Let’s not for the the all important:

/* just plain annoying things */
marquee { display: none !important; }
blink { text-decoration: none !important; }

/* add an e-mail icon to mailto: links */
a[href^=”mailto:”] { background: url(mail.gif) no-repeat top left !important; padding-left: 20px !important; }

/* always have an underline */
a:hover { text-decoration: underline !important; }
#22

Lem.dk said 1484 days ago:

/* add an e-mail icon to mailto: links */
a[href^=”mailto:”] { background: url(mail.gif) no-repeat top left !important; padding-left: 20px !important; }

OMG, thats great, since I just hate pressing a link, just to find out its a mail link.

It would be better if webdevolepers just did it them self by default :)

Thanks for the great article, Im just gonna go mess a little around with Firefox now :D
#23

Chris Biagini said 1480 days ago:

I’ve been trying myself to hack at this, specifically for buttons. `-moz-appearance: button` would be ideal, but it doesn’t seem to work… Setting the background of a button to a screen grab of an Aqua button sort of works, but `-moz-border-radius` is so ugly that it kills the effect. By the way, you don’t need the full path to the image file if it’s in the same directory as userContent.css.

It would be nice if the default theme were a little more inspired than an outset border…What gets me is that faked Aqua buttons are used elsewhere, so FF is certainly capable of displaying them.

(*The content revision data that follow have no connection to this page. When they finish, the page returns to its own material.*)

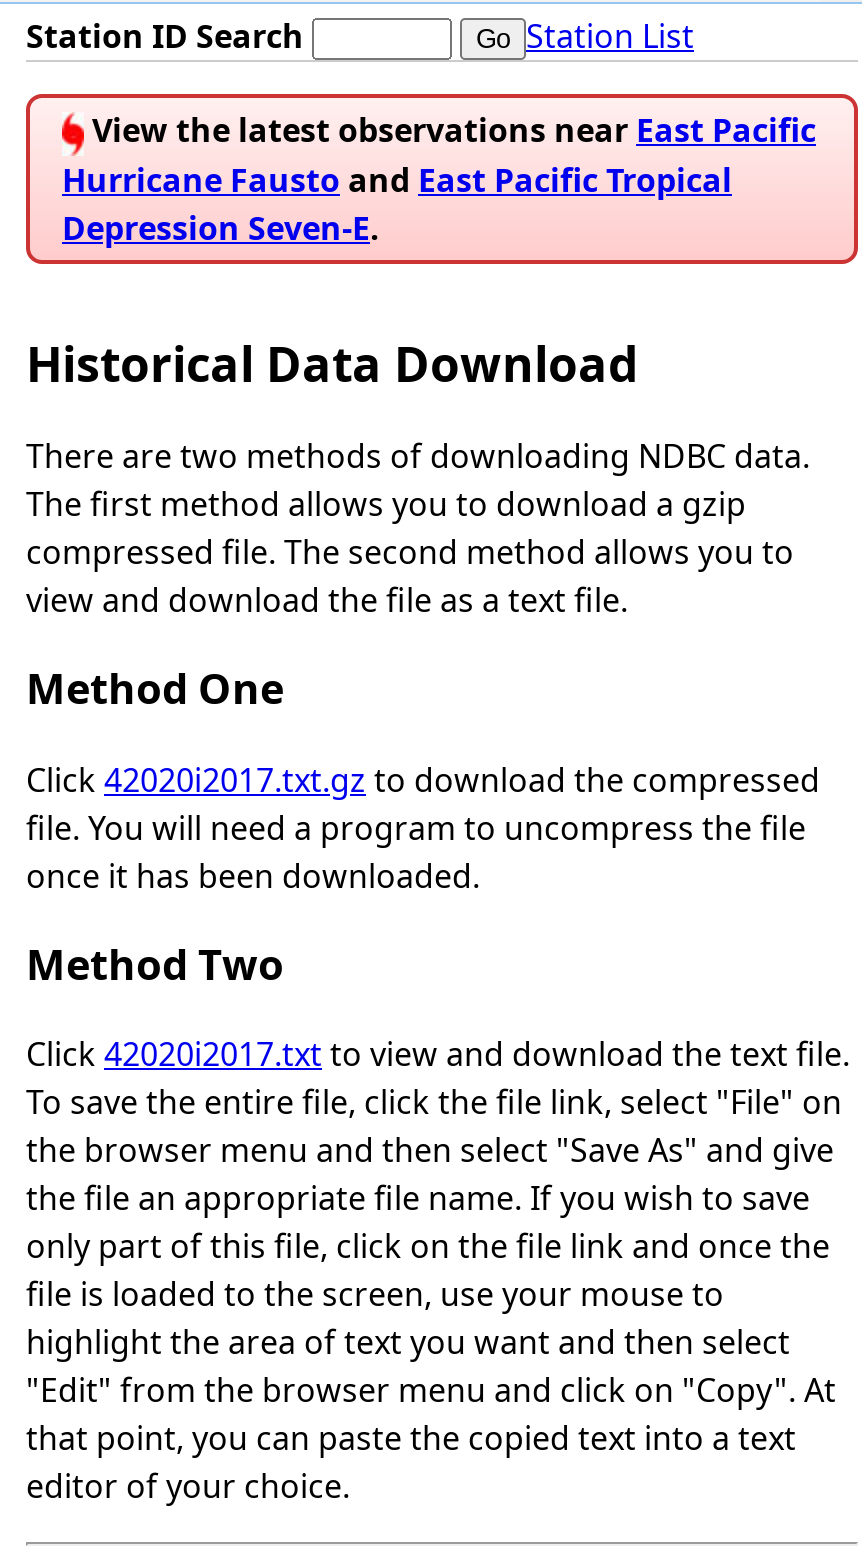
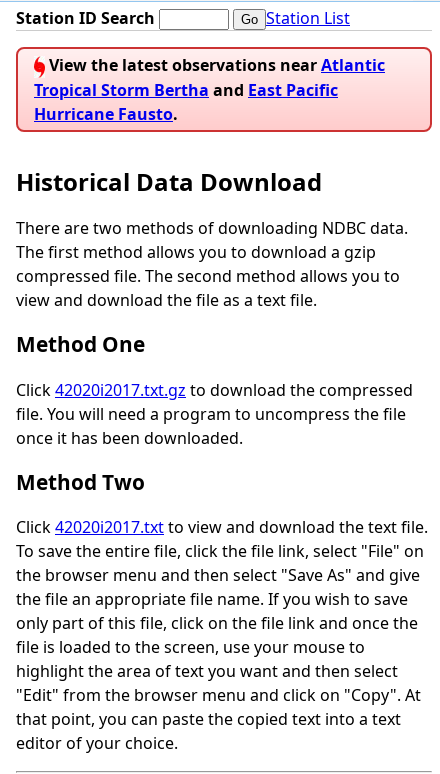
- View the latest observations near East Pacific
- Hurricane Fausto and East Pacific Tropical
- Depression Seven-E.
+ View the latest observations near Atlantic
+ Tropical Storm Bertha and East Pacific
+ Hurricane Fausto.
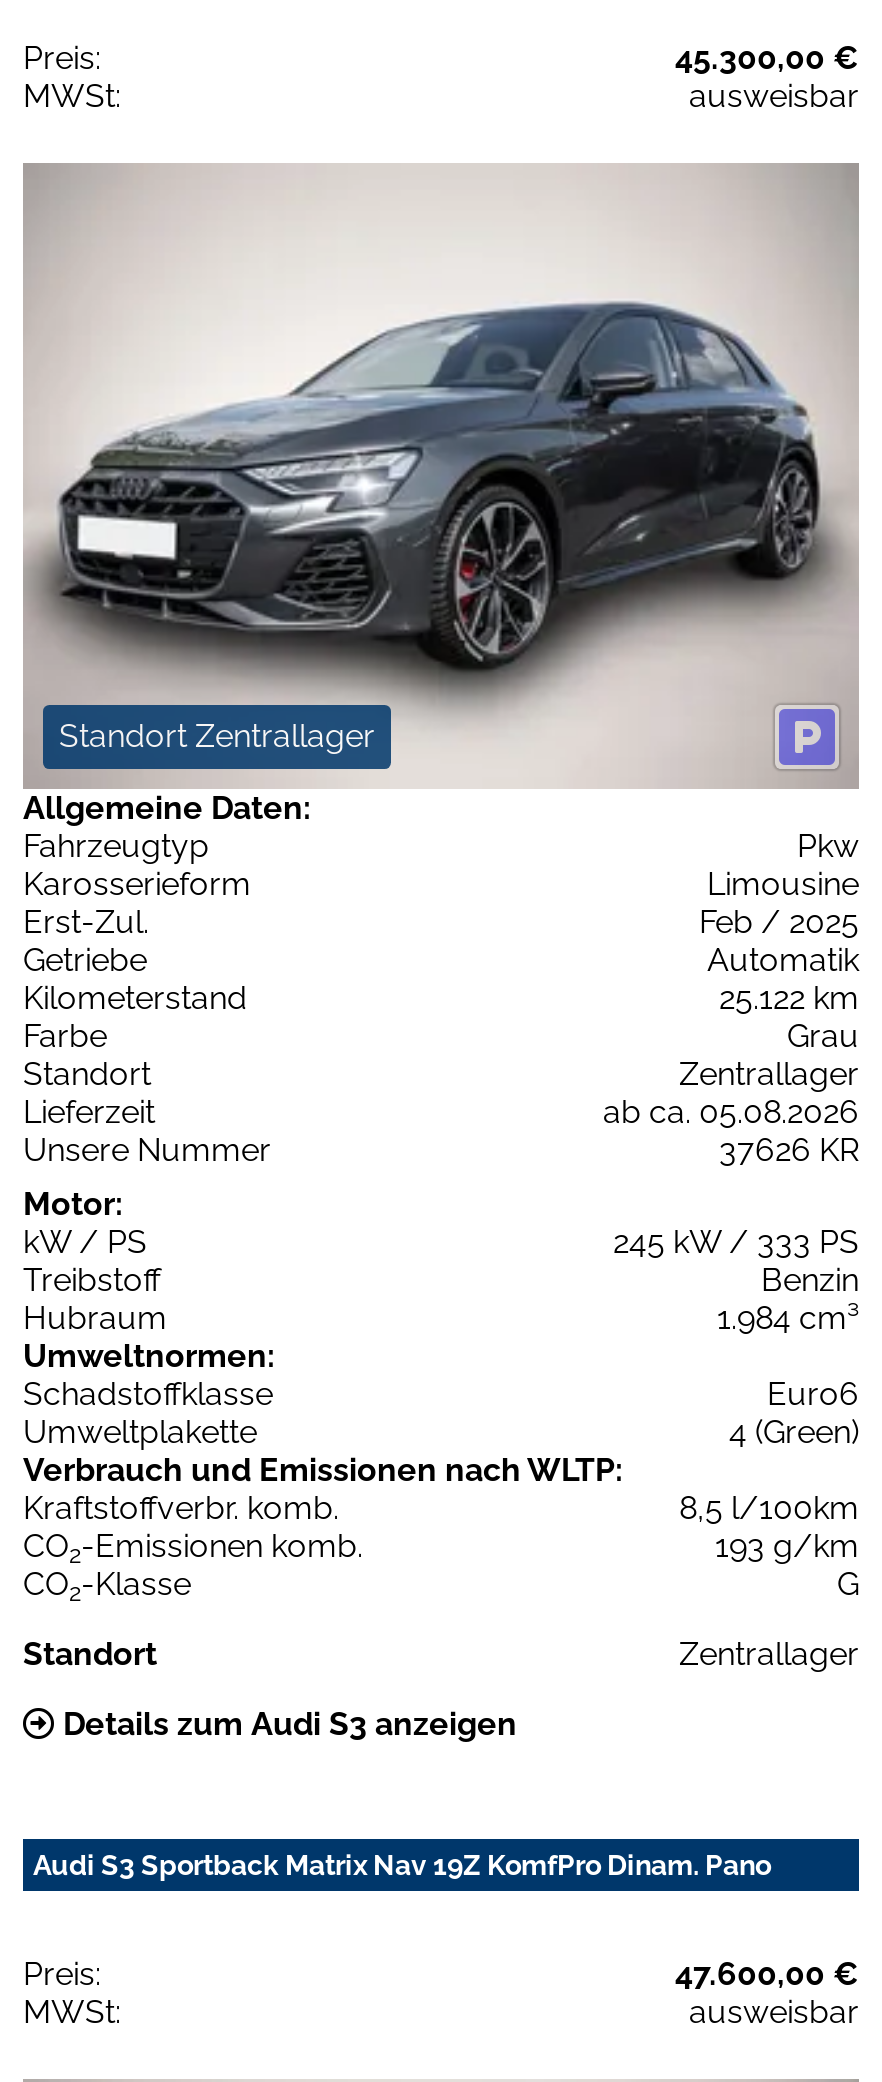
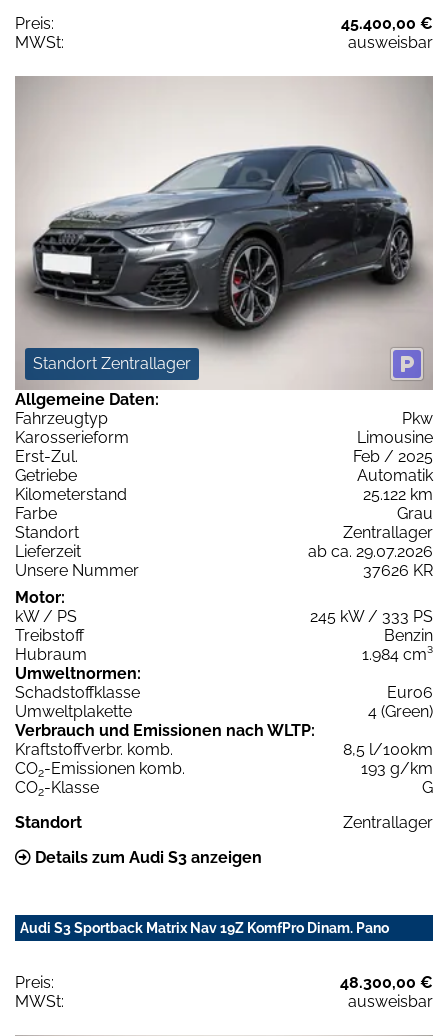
- 45.300,00 €
+ 45.400,00 €

- ab ca. 05.08.2026
+ ab ca. 29.07.2026

- 47.600,00 €
+ 48.300,00 €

There must be some reason that they’re not used in page content.
#24

Chris Biagini said 1480 days ago:

Bah, I apologize—I just saw the reason for non-native widgets that Jon posted.

I’m not sure if I’m sold yet, though. Safari loses the ability to display styled buttons, but I’m sure there’s a compromise somewhere. Perhaps it’s a simple as displaying a native button unless the designer specifies certain properties for it. Safari even applies some properties (like font size) to native widgets.

And also, that document doesn’t address why buttons look non-native. The UI of Firefox itself isn’t using real, native buttons, but they look pretty darn close.